■ **HOW TO COMPLETE THIS TASK**
Output the entries in full and verbatim, pictures omitted.

■ **TASK INPUTS**

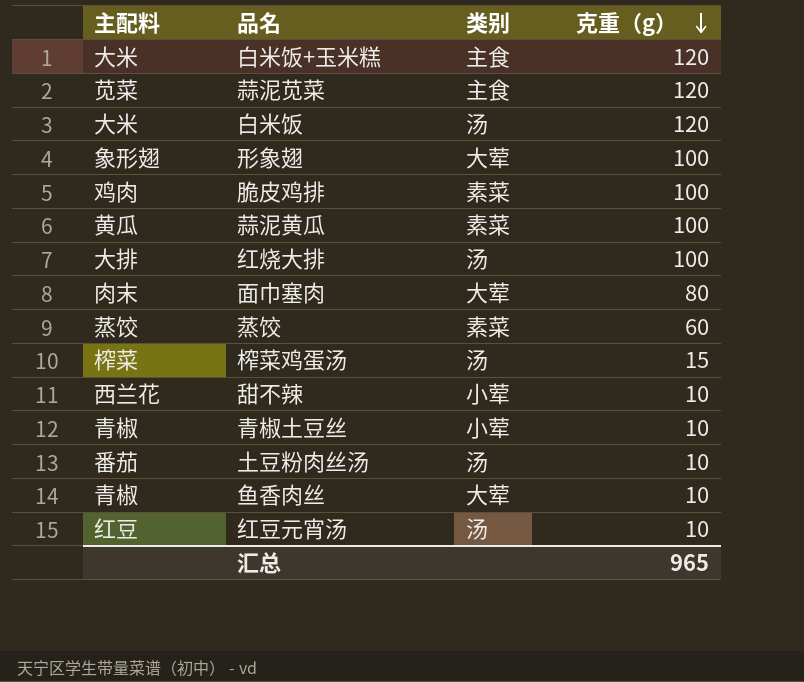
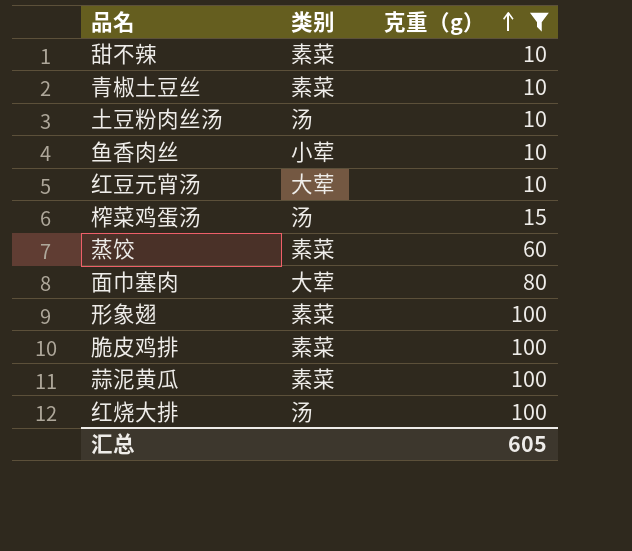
filter: none -> 克重（g） != 120
row order: 克重（g） descending -> 克重（g） ascending
column 主配料 | position: 1 -> none
甜不辣 | 类别: 小荤 -> 素菜
青椒土豆丝 | 类别: 小荤 -> 素菜
鱼香肉丝 | 类别: 大荤 -> 小荤
红豆元宵汤 | 类别: 汤 -> 大荤
形象翅 | 类别: 大荤 -> 素菜
汇总 | 克重（g）: 965 -> 605

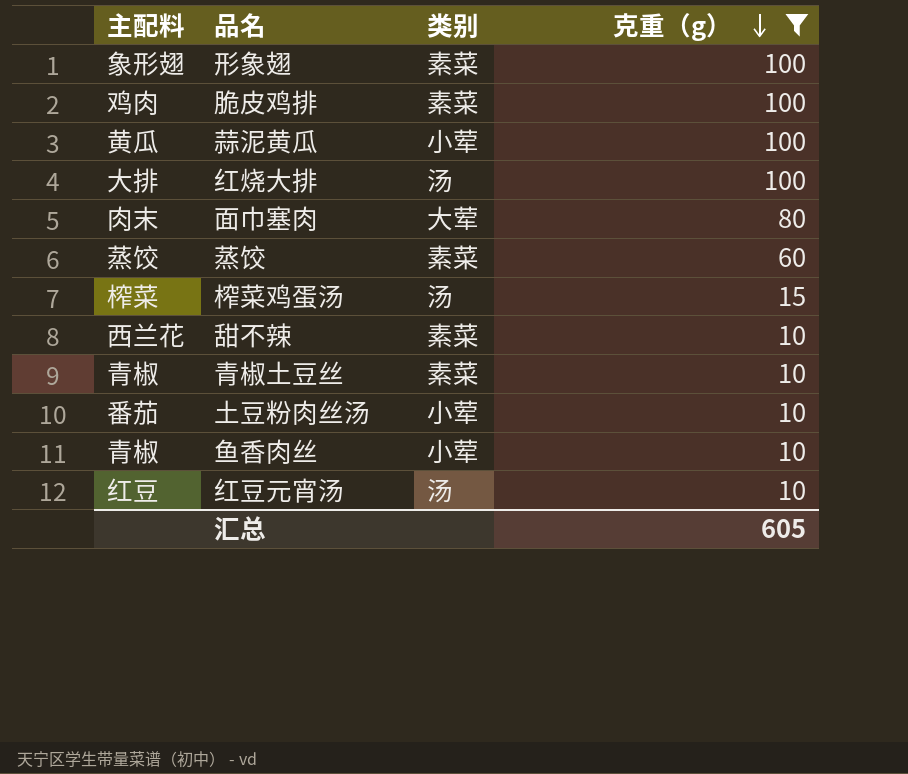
row order: 克重（g） ascending -> 克重（g） descending
column 主配料 | position: none -> 1
蒜泥黄瓜 | 类别: 素菜 -> 小荤
土豆粉肉丝汤 | 类别: 汤 -> 小荤
红豆元宵汤 | 类别: 大荤 -> 汤

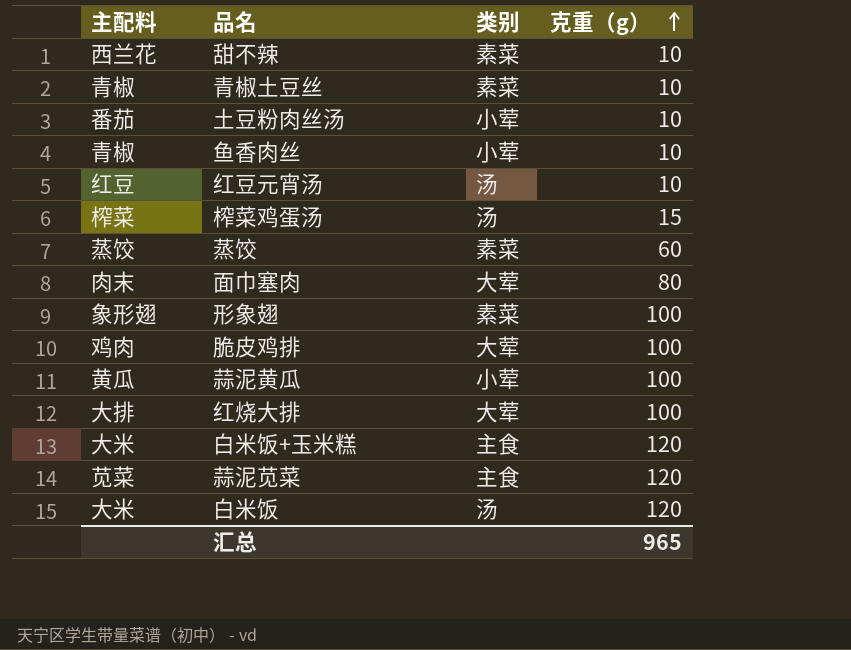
filter: 克重（g） != 120 -> none
row order: 克重（g） descending -> 克重（g） ascending
脆皮鸡排 | 类别: 素菜 -> 大荤
红烧大排 | 类别: 汤 -> 大荤
汇总 | 克重（g）: 605 -> 965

■ **REPLY TO THE TASK**
filter: none -> 克重（g） != 120
row order: 克重（g） descending -> 克重（g） ascending
column 主配料 | position: 1 -> none
甜不辣 | 类别: 小荤 -> 素菜
青椒土豆丝 | 类别: 小荤 -> 素菜
鱼香肉丝 | 类别: 大荤 -> 小荤
红豆元宵汤 | 类别: 汤 -> 大荤
形象翅 | 类别: 大荤 -> 素菜
汇总 | 克重（g）: 965 -> 605

row order: 克重（g） ascending -> 克重（g） descending
column 主配料 | position: none -> 1
蒜泥黄瓜 | 类别: 素菜 -> 小荤
土豆粉肉丝汤 | 类别: 汤 -> 小荤
红豆元宵汤 | 类别: 大荤 -> 汤

filter: 克重（g） != 120 -> none
row order: 克重（g） descending -> 克重（g） ascending
脆皮鸡排 | 类别: 素菜 -> 大荤
红烧大排 | 类别: 汤 -> 大荤
汇总 | 克重（g）: 605 -> 965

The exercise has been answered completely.